Les producteurs et transporteurs lèvent la grève et rencontreront le gouvernement ce vendredi
Les agriculteurs et les transporteurs ont levé la grève illimitée annoncée lundi, 24 heures seulement après son début et sur fond d'accusations de « répression » dans certaines localités, comme Ciudad Juárez et Tlaxcala. Les protestations se sont rapidement dégonflées, en raison du manque de soutien d'une grande partie du secteur et sous la promesse d'une réunion avec le ministère de l'Intérieur ce vendredi à 10 heures du matin à laquelle assisteront également les responsables de l'Économie, des Finances et de l'Agriculture. C'était dès le début l'objectif du gouvernement de Claudia Sheinbaum, qui est resté ferme dans la défense des acquis des derniers mois et a exhorté les manifestants à reprendre les négociations. « Nous devons aller à toutes les tables de dialogue, mais nous devons trouver un moyen de convaincre pour prendre des décisions qui favorisent nos collègues. Si cela n'arrive pas, nous avons l'obligation de descendre à nouveau dans la rue », a déclaré par téléphone Eraclio Rodríguez, leader du Front national pour le sauvetage de la campagne.

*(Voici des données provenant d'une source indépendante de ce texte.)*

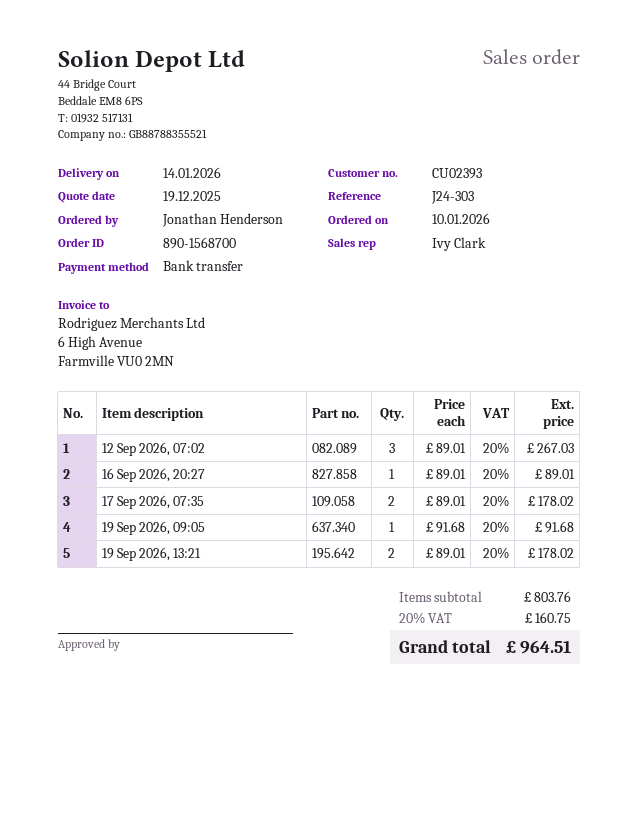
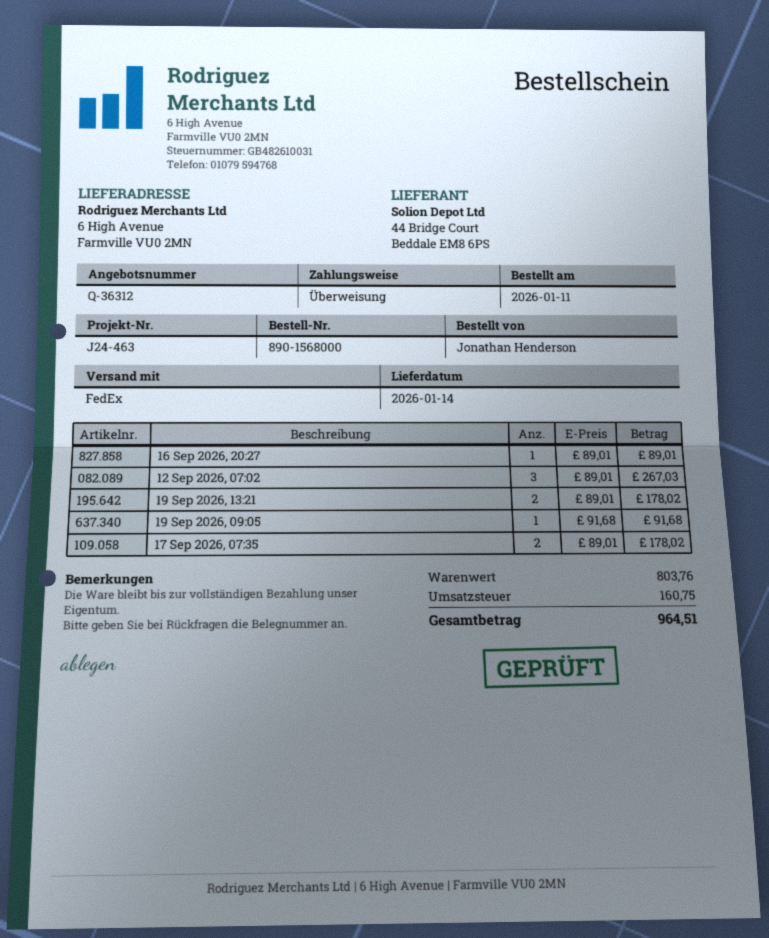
order number: 890-1568700 -> 890-1568000
order date: 2026-01-10 -> 2026-01-11
reference: J24-303 -> J24-463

Le Front a été, avec les transporteurs ANTAC, à l'avant-garde des mobilisations de ce lundi, qui n'ont pas fini de décoller, contrairement à celles qui ont eu lieu à l'automne, dans une démonstration de force sans précédent. Bien qu'ils aient lancé quelques mesures notables, comme la distribution de 3 412 millions de pesos (environ 192,4 millions de dollars, au taux de change actuel) à près de 41 000 producteurs de maïs blanc et jaune, des désaccords persistent sur certaines questions délicates, comme le retrait des céréales de base de l'accord de libre-échange avec les États-Unis et le Canada, sur le point d'entrer dans la phase de révision.
La production mondiale de maïs pour le cycle commercial 2025-2026 atteindra 1.265,9 millions de tonnes, soit 3,9% de plus que le cycle précédent, selon les données du ministère de l'Agriculture, basées sur le dernier rapport de ses homologues américains. Sur cette quantité, 401,8 millions de tonnes proviendront des États-Unis, principal allié et concurrent du Mexique. D’où la pression à la baisse sur les prix et l’importance de cette révision de l’AEUMC, qui intervient dans un contexte en soi critique pour le secteur, en raison de l’augmentation du coût de certains intrants clés comme les engrais et de la faiblesse des prix de vente.
C'est l'un des points qui seront abordés vendredi, même si la présidente Claudia Sheinbaum a déjà averti lundi qu'il s'agissait d'une demande difficile à mettre en œuvre, car elle impliquerait de tordre le bras au géant américain. En outre, les organisations souhaitent mettre sur la table la création d'une banque de développement, la mise en œuvre d'une politique de prix garantis et, de manière plus générale, l'idéation d'un nouveau modèle d'agriculture nationale. Les questions liées à l'insécurité sont, quant à elles, celles qui préoccupent le plus les transporteurs, qui ont déploré ce mardi que « les États les plus dangereux à traverser » sont ceux où l'État a réagi « avec plus de violence » aux manifestations. « Ils sont offensés par notre protestation et non par notre douleur », ont-ils exprimé dans un communiqué annonçant la levée de la grève.
La cheffe de l'Intérieur, Rosa Icela Rodríguez, a estimé lundi à midi la participation à moins de 600 personnes, loin des 300.000 évoquées par les principaux porte-parole des organisations. Ils ont également dénombré la présence d'environ 160 véhicules et 11 blocages partiels ou totaux, dont un seul persistait vers 23 heures. Le message institutionnel a toujours été qu’« il n’y a aucune raison » de se mobiliser et de ne pas revenir à la table du dialogue, qui aura finalement lieu à la fin de cette semaine. « Dans la limite du possible, le budget public est soutenu par des prix bas des céréales, avec le soutien des gouvernements des États, même des acheteurs (…) Mais nous n'allons pas revenir au système dans lequel l'argent est donné aux organisations », a anticipé Sheinbaum ce lundi matin.
Cette fois, la fermeté du gouvernement s'est ajoutée au démarcation d'une grande partie des organisations du secteur qui, loin de se joindre aux mobilisations, ont ordonné au Front et à l'ANTAC de « privilégier un dialogue constructif ». Le retrait sera cependant temporaire. La tension est toujours là et les campagnes, ou une partie de leurs représentants, continuent de considérer avec méfiance les initiatives de l'exécutif. La course est une course de longue distance et les problèmes auxquels sont confrontés les concurrents persisteront après vendredi.